Dr. Jegelka is the X-Consortium Career Development Assistant Professor at MIT EECS, and a member of CSAIL, IDSS, and Machine Learning at MIT. Her research is in algorithmic machine learning, and spans modeling, optimization algorithms, theory and applications. In particular, Dr. Jegelka has been working on exploiting mathematical structure for discrete and combinatorial machine learning problems.
Prior to joining MIT, she was a postdoc in the AMPlab and computer vision group at UC Berkeley, and a Ph.D. student at the Max Planck Institutes in Tuebingen and at ETH Zurich.
Dr. Kalyan Veeramachaneni is a Principal research scientist at the Laboratory for Information and Decision Systems (LIDS) at MIT. He directs a research group called "Data to AI" in the new MIT Institute for Data Systems and Society (IDSS). The group is interested in Big data science and Machine learning, and is focused on solving foundational issues preventing artificial intelligence and machine learning solutions to reach their full potential for societal applications. His recent work focuses on making human interactions with data seamless and efficient.

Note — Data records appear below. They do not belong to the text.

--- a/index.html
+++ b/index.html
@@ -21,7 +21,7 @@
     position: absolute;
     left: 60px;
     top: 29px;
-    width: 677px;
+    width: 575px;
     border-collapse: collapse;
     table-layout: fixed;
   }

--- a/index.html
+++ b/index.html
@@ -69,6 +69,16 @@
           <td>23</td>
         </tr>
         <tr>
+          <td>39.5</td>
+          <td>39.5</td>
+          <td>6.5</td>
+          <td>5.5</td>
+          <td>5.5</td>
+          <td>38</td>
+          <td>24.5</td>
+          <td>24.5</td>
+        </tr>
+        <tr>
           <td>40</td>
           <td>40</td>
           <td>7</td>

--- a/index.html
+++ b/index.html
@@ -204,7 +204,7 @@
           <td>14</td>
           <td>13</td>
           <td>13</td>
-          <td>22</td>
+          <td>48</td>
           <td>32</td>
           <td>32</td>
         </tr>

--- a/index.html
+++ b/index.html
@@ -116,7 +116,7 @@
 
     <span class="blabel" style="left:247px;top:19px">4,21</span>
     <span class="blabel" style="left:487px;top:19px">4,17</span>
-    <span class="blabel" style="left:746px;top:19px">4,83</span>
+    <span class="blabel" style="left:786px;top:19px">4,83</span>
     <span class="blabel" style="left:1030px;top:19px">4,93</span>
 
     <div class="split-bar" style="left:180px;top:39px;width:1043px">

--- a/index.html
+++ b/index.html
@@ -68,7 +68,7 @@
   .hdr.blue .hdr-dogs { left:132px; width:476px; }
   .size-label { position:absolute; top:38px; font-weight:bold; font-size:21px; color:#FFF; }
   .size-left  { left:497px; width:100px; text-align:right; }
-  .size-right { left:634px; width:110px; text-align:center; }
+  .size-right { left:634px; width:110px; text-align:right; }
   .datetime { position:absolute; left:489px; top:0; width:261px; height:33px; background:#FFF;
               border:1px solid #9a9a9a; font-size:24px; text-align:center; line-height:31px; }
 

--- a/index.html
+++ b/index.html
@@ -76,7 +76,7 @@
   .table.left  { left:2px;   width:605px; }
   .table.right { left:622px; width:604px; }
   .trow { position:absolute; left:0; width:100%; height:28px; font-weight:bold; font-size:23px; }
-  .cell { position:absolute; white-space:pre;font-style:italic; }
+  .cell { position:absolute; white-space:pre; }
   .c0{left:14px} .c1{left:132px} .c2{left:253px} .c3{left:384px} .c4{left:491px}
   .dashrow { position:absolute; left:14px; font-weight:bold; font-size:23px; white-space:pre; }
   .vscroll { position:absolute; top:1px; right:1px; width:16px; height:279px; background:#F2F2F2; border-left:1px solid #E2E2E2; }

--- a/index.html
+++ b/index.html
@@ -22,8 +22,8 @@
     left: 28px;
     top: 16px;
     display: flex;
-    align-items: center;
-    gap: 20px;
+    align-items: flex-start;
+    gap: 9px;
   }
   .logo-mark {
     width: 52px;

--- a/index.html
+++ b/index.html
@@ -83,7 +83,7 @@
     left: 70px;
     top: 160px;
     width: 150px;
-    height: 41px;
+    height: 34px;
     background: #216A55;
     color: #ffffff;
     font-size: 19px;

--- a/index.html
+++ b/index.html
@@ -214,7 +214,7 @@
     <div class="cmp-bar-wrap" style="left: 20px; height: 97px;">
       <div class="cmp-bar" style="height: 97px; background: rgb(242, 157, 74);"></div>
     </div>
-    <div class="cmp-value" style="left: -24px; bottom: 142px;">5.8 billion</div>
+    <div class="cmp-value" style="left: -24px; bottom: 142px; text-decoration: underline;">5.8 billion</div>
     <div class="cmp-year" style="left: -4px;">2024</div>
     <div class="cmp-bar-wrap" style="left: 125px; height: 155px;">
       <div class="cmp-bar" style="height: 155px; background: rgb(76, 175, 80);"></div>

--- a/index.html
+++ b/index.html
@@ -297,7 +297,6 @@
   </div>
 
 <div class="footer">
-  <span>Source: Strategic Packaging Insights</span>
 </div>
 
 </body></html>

Dr. Veeramachaneni has co-founded two startups- Feature Labs and PatternEx. Feature Labs helps organizations transform their raw, noisy data into intelligent representations using data science automation tools. PatternEx, a cyber security startup is focused on developing the first active learning based solution for identifying new security threats and constantly evolving models that detect threats. His work on AI driven solutions for data science and cybersecurity has been covered by major media outlets- Washington Post, CBS news, Wired, Forbes, Newsweek, among others. Dr. Veeramachaneni received his Masters’ in Computer Engineering and Ph.D. in Electrical engineering in 2009, both from Syracuse University. After PhD he joined MIT in 2009.